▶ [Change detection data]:

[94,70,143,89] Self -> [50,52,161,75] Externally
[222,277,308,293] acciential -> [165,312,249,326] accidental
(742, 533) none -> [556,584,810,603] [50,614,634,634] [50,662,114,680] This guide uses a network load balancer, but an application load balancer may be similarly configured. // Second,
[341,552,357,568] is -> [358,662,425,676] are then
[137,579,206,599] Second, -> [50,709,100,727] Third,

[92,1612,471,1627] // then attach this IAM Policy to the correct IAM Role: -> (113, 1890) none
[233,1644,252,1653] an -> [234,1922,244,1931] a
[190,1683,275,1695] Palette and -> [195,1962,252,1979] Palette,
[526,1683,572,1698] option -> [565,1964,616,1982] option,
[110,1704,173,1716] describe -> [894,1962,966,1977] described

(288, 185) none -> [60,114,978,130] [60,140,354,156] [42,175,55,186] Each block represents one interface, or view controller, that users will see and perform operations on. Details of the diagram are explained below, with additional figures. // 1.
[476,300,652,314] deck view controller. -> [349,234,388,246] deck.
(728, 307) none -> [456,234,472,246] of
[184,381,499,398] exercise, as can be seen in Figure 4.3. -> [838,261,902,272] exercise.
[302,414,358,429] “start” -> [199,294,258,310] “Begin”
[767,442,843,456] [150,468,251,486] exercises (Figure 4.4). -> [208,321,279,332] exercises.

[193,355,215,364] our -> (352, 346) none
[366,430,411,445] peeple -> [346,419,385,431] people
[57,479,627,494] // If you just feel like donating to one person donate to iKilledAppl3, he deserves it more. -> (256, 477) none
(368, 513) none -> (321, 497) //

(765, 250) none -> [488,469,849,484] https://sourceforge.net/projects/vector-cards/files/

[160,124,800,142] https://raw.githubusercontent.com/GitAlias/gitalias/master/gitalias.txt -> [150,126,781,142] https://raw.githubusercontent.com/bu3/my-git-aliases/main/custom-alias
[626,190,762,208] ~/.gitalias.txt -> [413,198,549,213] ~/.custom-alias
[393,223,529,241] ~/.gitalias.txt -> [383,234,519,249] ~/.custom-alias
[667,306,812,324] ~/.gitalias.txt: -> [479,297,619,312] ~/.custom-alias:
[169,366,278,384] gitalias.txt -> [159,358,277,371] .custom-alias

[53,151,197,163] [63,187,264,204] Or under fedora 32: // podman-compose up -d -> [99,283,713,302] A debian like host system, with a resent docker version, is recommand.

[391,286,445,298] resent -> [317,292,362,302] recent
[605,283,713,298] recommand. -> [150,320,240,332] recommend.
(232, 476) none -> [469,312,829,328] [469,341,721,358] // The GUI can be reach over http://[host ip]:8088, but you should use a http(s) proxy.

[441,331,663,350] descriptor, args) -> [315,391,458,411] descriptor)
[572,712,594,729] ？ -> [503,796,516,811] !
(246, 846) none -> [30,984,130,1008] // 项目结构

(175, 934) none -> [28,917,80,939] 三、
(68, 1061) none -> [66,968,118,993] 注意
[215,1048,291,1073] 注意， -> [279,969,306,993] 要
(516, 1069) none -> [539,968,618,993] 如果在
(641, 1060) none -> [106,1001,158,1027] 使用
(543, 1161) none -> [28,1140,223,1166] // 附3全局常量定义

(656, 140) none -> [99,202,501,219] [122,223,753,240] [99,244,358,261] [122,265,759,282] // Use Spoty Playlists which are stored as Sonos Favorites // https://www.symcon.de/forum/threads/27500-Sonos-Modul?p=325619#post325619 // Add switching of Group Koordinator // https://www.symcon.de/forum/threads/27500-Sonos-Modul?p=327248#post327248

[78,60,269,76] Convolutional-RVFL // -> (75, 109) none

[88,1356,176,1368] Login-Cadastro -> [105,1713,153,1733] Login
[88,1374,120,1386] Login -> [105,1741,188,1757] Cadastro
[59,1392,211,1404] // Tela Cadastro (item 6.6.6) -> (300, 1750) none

▶ [Assignment]: Search the data above for the string "view" and return every line that has it.

▶ [Solved exercise]:
(288, 185) none -> [60,114,978,130] [60,140,354,156] [42,175,55,186] Each block represents one interface, or view controller, that users will see and perform operations on. Details of the diagram are explained below, with additional figures. // 1.
[476,300,652,314] deck view controller. -> [349,234,388,246] deck.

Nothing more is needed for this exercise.